- Instructions to follow: Write the entries out again in full and unchanged, dropping every image.

====== Data ======

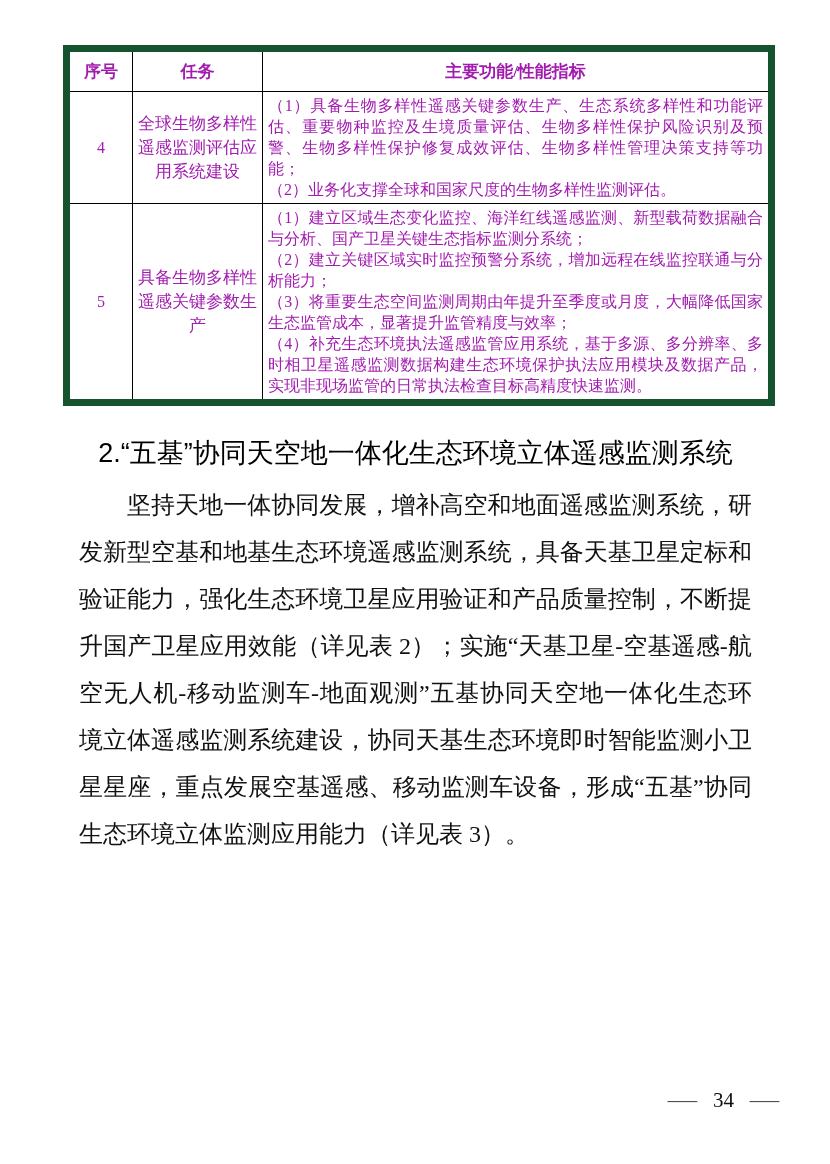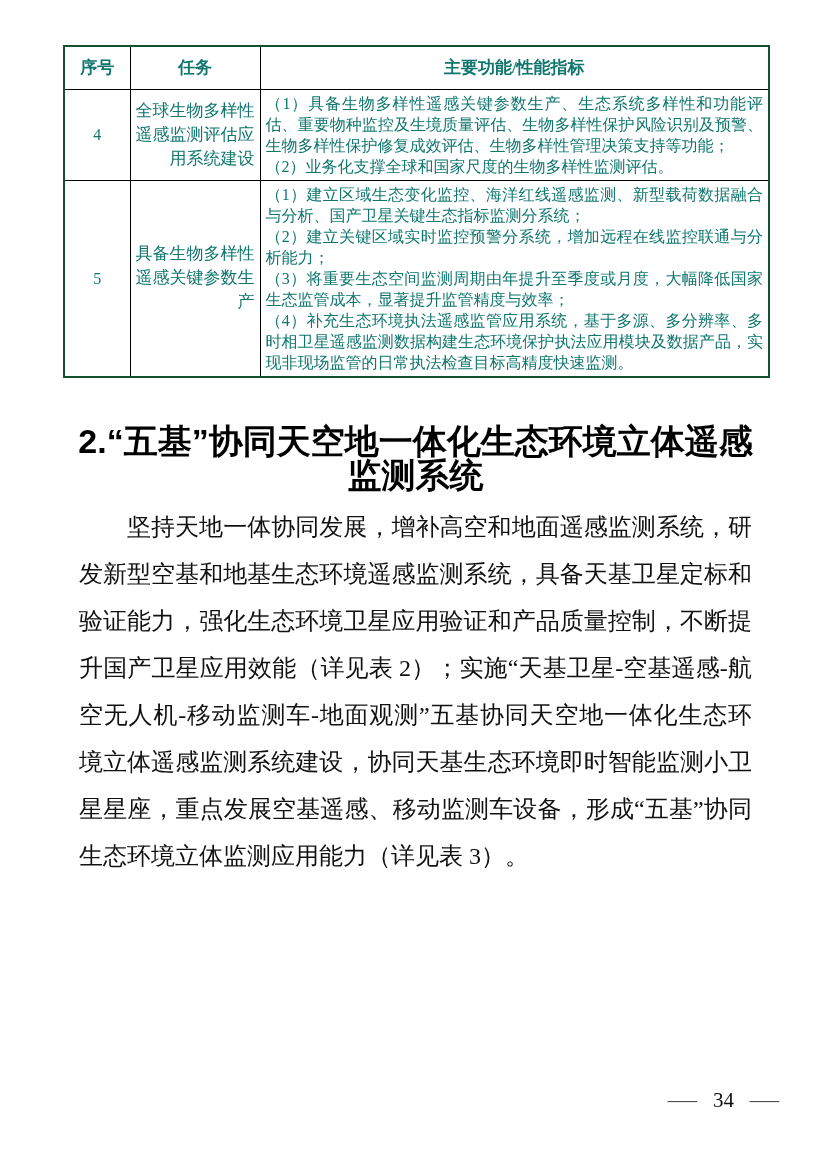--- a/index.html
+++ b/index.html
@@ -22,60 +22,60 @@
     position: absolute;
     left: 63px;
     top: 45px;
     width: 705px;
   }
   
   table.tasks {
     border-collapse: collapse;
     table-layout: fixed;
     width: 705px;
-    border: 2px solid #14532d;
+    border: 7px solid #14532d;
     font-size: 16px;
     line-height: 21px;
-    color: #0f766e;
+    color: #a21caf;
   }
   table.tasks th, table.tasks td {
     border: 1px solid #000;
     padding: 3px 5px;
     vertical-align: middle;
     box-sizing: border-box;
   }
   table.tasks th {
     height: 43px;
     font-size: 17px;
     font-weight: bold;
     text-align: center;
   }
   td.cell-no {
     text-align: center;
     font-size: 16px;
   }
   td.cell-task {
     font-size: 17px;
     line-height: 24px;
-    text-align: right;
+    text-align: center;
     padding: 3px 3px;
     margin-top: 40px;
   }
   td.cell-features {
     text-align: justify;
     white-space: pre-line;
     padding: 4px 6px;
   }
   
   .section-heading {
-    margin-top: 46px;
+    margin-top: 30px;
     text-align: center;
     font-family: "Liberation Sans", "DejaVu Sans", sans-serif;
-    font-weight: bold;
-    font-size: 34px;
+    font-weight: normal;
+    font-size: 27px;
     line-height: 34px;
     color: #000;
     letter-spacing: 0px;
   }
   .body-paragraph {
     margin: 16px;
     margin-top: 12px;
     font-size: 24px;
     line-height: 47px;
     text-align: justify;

======

- Response box:
--- a/index.html
+++ b/index.html
@@ -22,60 +22,60 @@
     position: absolute;
     left: 63px;
     top: 45px;
     width: 705px;
   }
   
   table.tasks {
     border-collapse: collapse;
     table-layout: fixed;
     width: 705px;
-    border: 2px solid #14532d;
+    border: 7px solid #14532d;
     font-size: 16px;
     line-height: 21px;
-    color: #0f766e;
+    color: #a21caf;
   }
   table.tasks th, table.tasks td {
     border: 1px solid #000;
     padding: 3px 5px;
     vertical-align: middle;
     box-sizing: border-box;
   }
   table.tasks th {
     height: 43px;
     font-size: 17px;
     font-weight: bold;
     text-align: center;
   }
   td.cell-no {
     text-align: center;
     font-size: 16px;
   }
   td.cell-task {
     font-size: 17px;
     line-height: 24px;
-    text-align: right;
+    text-align: center;
     padding: 3px 3px;
     margin-top: 40px;
   }
   td.cell-features {
     text-align: justify;
     white-space: pre-line;
     padding: 4px 6px;
   }
   
   .section-heading {
-    margin-top: 46px;
+    margin-top: 30px;
     text-align: center;
     font-family: "Liberation Sans", "DejaVu Sans", sans-serif;
-    font-weight: bold;
-    font-size: 34px;
+    font-weight: normal;
+    font-size: 27px;
     line-height: 34px;
     color: #000;
     letter-spacing: 0px;
   }
   .body-paragraph {
     margin: 16px;
     margin-top: 12px;
     font-size: 24px;
     line-height: 47px;
     text-align: justify;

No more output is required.